TASK STATEMENT | Line for line, return the data exactly, omitting all pictures.

DATA FOR THIS TASK |

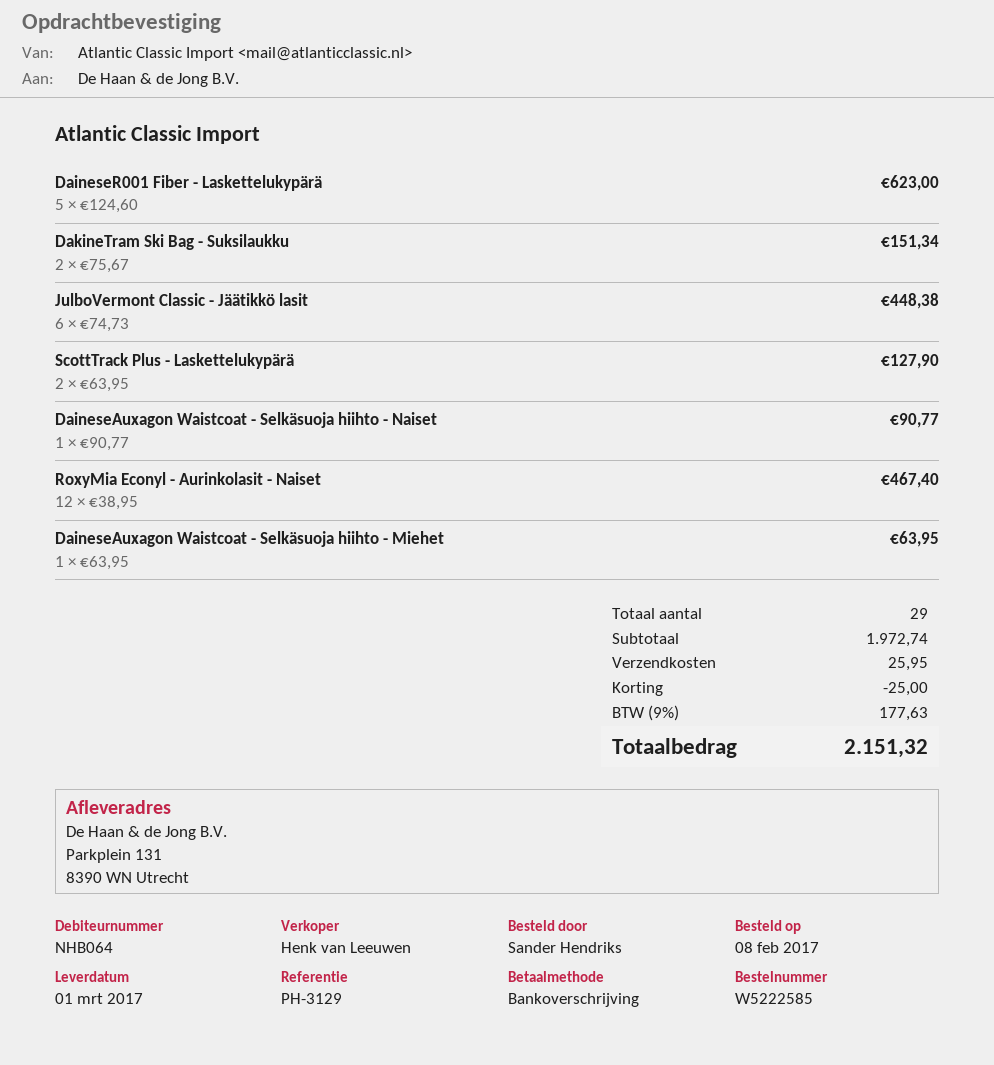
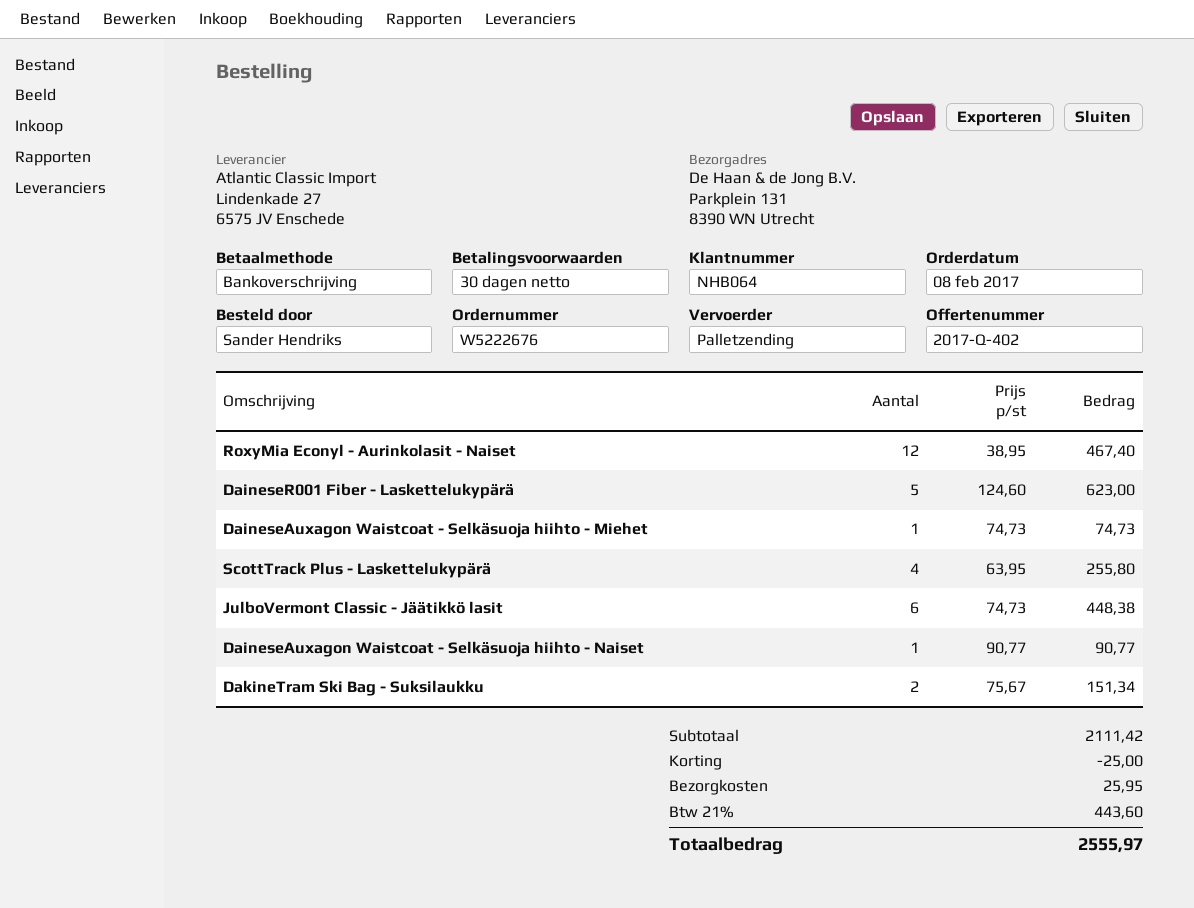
order number: W5222585 -> W5222676
ScottTrack Plus - Laskettelukypärä: 2 x 63.95 = 127.90 -> 4 x 63.95 = 255.80
DaineseAuxagon Waistcoat - Selkäsuoja hiihto - Miehet: 1 x 63.95 = 63.95 -> 1 x 74.73 = 74.73
subtotal: 1972.74 -> 2111.42
tax: 9% = 177.63 -> 21% = 443.60
total: 2151.32 -> 2555.97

TASK RESULT |
order number: W5222585 -> W5222676
ScottTrack Plus - Laskettelukypärä: 2 x 63.95 = 127.90 -> 4 x 63.95 = 255.80
DaineseAuxagon Waistcoat - Selkäsuoja hiihto - Miehet: 1 x 63.95 = 63.95 -> 1 x 74.73 = 74.73
subtotal: 1972.74 -> 2111.42
tax: 9% = 177.63 -> 21% = 443.60
total: 2151.32 -> 2555.97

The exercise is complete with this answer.